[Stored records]
○ ○ ○ ○ ○

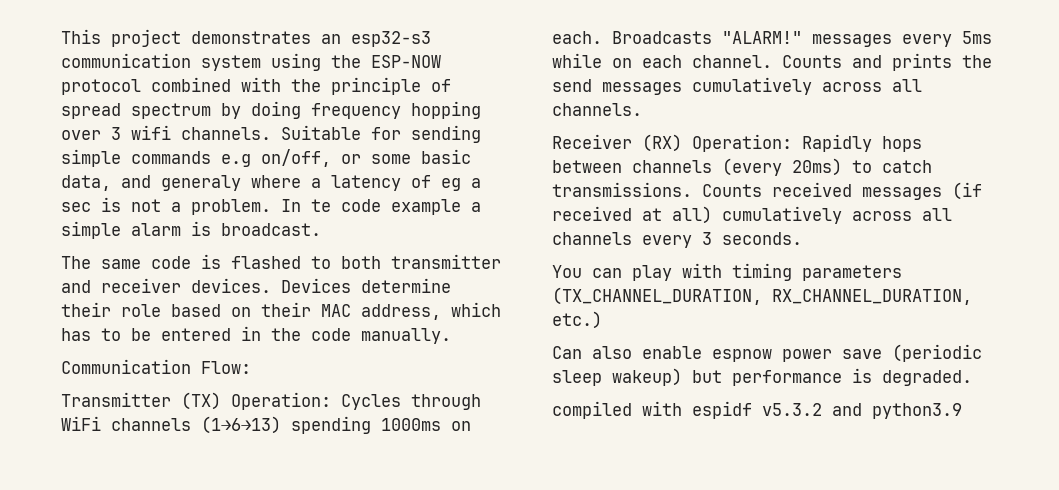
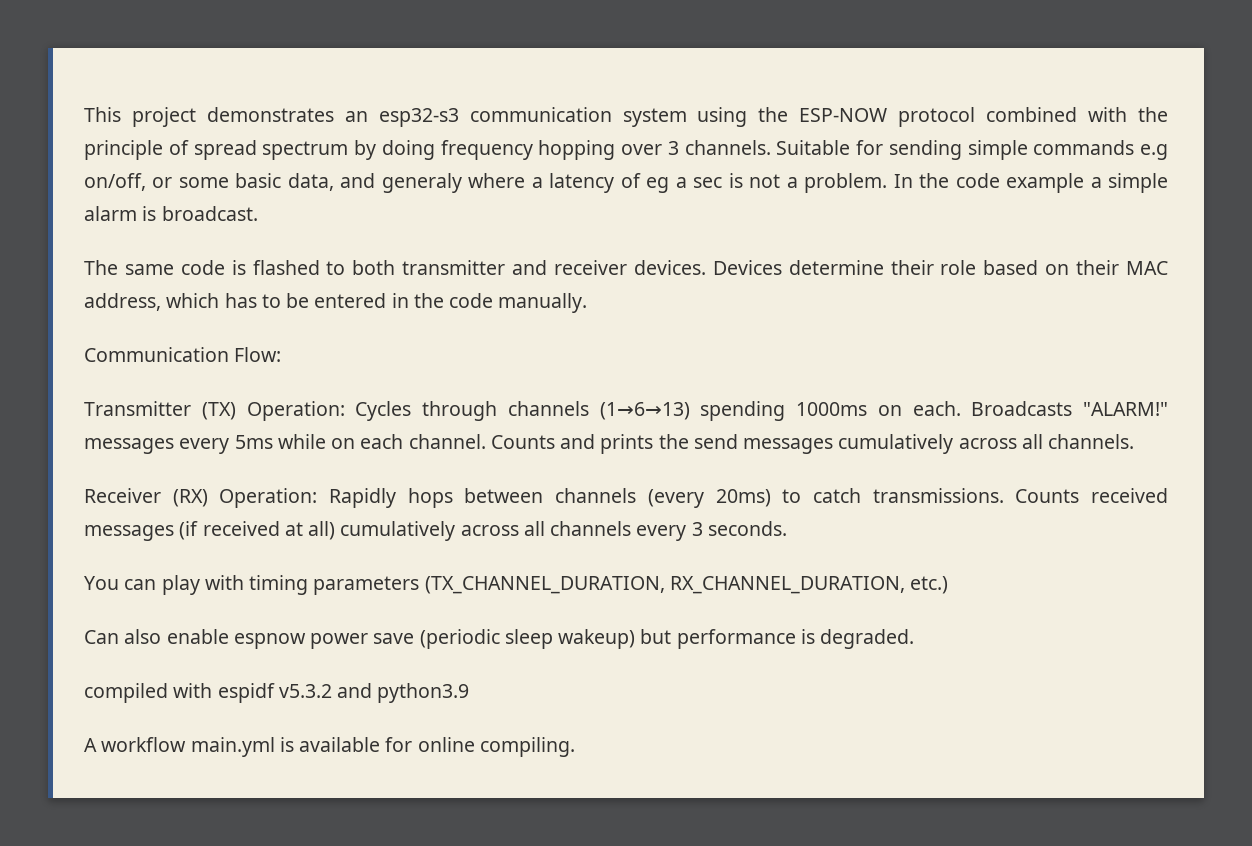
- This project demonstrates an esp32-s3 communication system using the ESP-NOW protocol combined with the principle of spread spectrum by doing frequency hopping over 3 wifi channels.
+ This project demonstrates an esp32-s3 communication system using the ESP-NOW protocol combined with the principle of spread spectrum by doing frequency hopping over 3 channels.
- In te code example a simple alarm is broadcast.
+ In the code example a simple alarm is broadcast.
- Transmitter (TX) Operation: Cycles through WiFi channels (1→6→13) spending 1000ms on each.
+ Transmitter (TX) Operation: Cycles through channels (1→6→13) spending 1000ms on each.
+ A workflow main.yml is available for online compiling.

○ ○ ○ ○ ○

## WHAT YOU HAVE TO DO
Repeat every entry exactly, but leave out the pictures.

## WRITTEN SOLUTION
- This project demonstrates an esp32-s3 communication system using the ESP-NOW protocol combined with the principle of spread spectrum by doing frequency hopping over 3 wifi channels.
+ This project demonstrates an esp32-s3 communication system using the ESP-NOW protocol combined with the principle of spread spectrum by doing frequency hopping over 3 channels.
- In te code example a simple alarm is broadcast.
+ In the code example a simple alarm is broadcast.
- Transmitter (TX) Operation: Cycles through WiFi channels (1→6→13) spending 1000ms on each.
+ Transmitter (TX) Operation: Cycles through channels (1→6→13) spending 1000ms on each.
+ A workflow main.yml is available for online compiling.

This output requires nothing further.